--- START ---

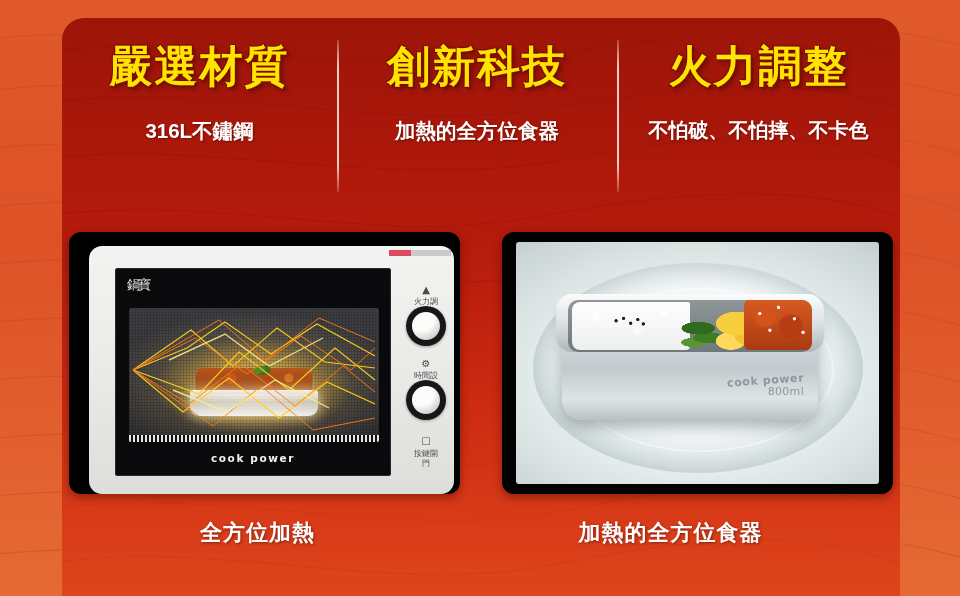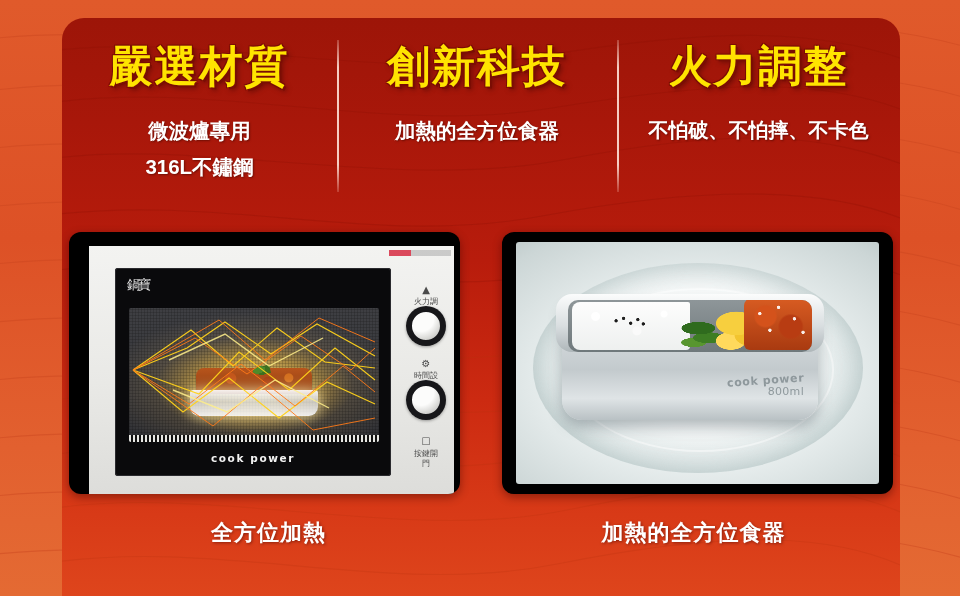--- a/index.html
+++ b/index.html
@@ -325,7 +325,6 @@
       <div class="col col-1">
         <div class="col-title">嚴選材質</div>
         <div class="col-sub">
-          <div>微波爐專用</div>
           <div>316L不鏽鋼</div>
         </div>
       </div>

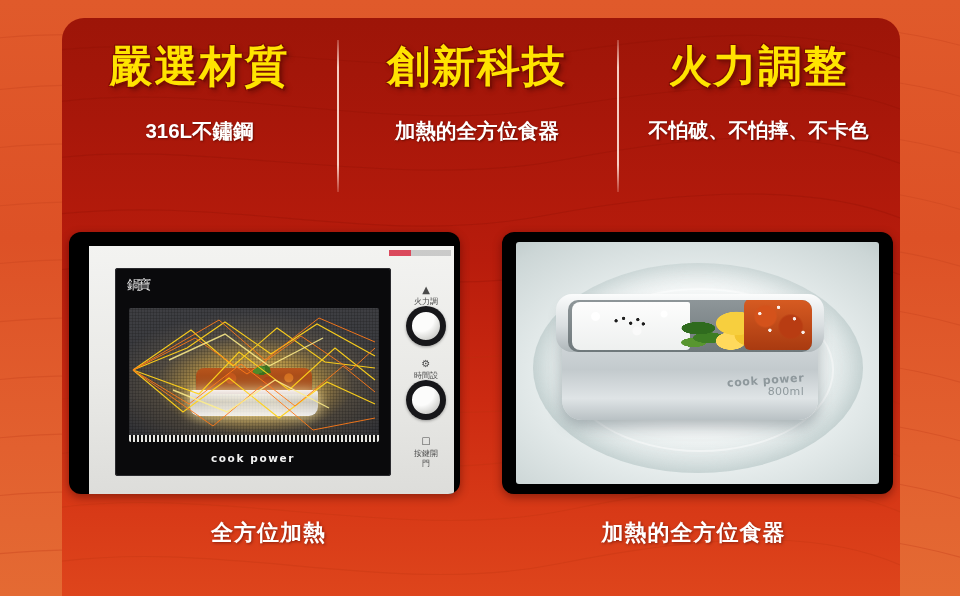--- a/index.html
+++ b/index.html
@@ -90,7 +90,7 @@
   .mw-body {
     position:absolute; left:20px; top:14px; width:365px; height:248px;
     background:linear-gradient(180deg,#f3f3f1 0%,#e9e9e6 55%,#ddddda 100%);
-    border-radius:0;
+    border-radius:13px;
   }
   .mw-door {
     position:absolute; left:26px; top:22px; width:276px; height:208px;

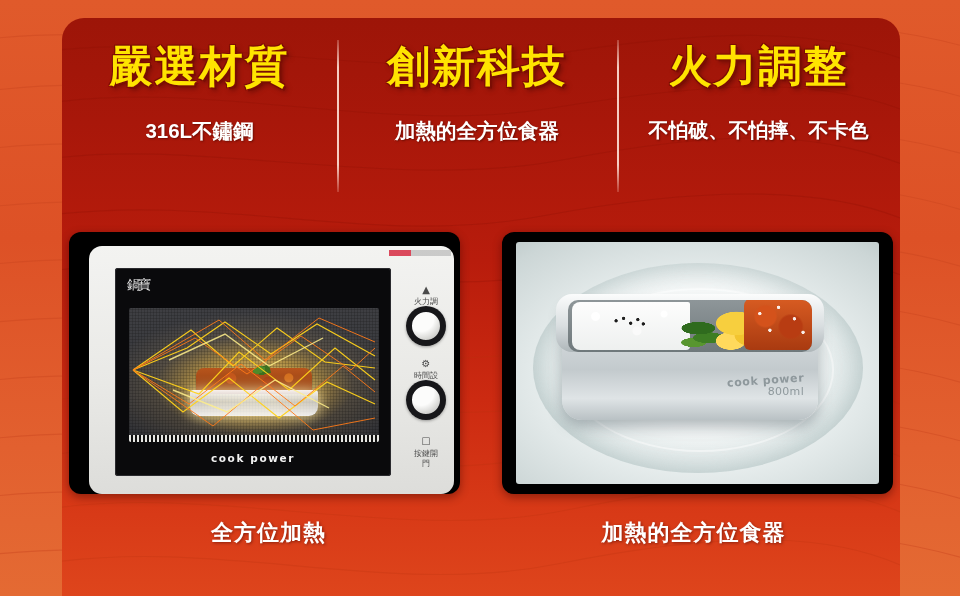--- a/index.html
+++ b/index.html
@@ -273,7 +273,7 @@
   
   .captions {
     position:absolute; left:0; top:500px; width:838px; height:46px;
-    display:flex; justify-content:center; gap:34px;
+    display:flex; justify-content:flex-start; gap:22px;
   }
   .caption {
     width:391px; text-align:center;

--- END ---

• Work to complete: From the records above, return each line that has the string "content".

• Result of the exercise:
-    display:flex; justify-content:center; gap:34px;
+    display:flex; justify-content:flex-start; gap:22px;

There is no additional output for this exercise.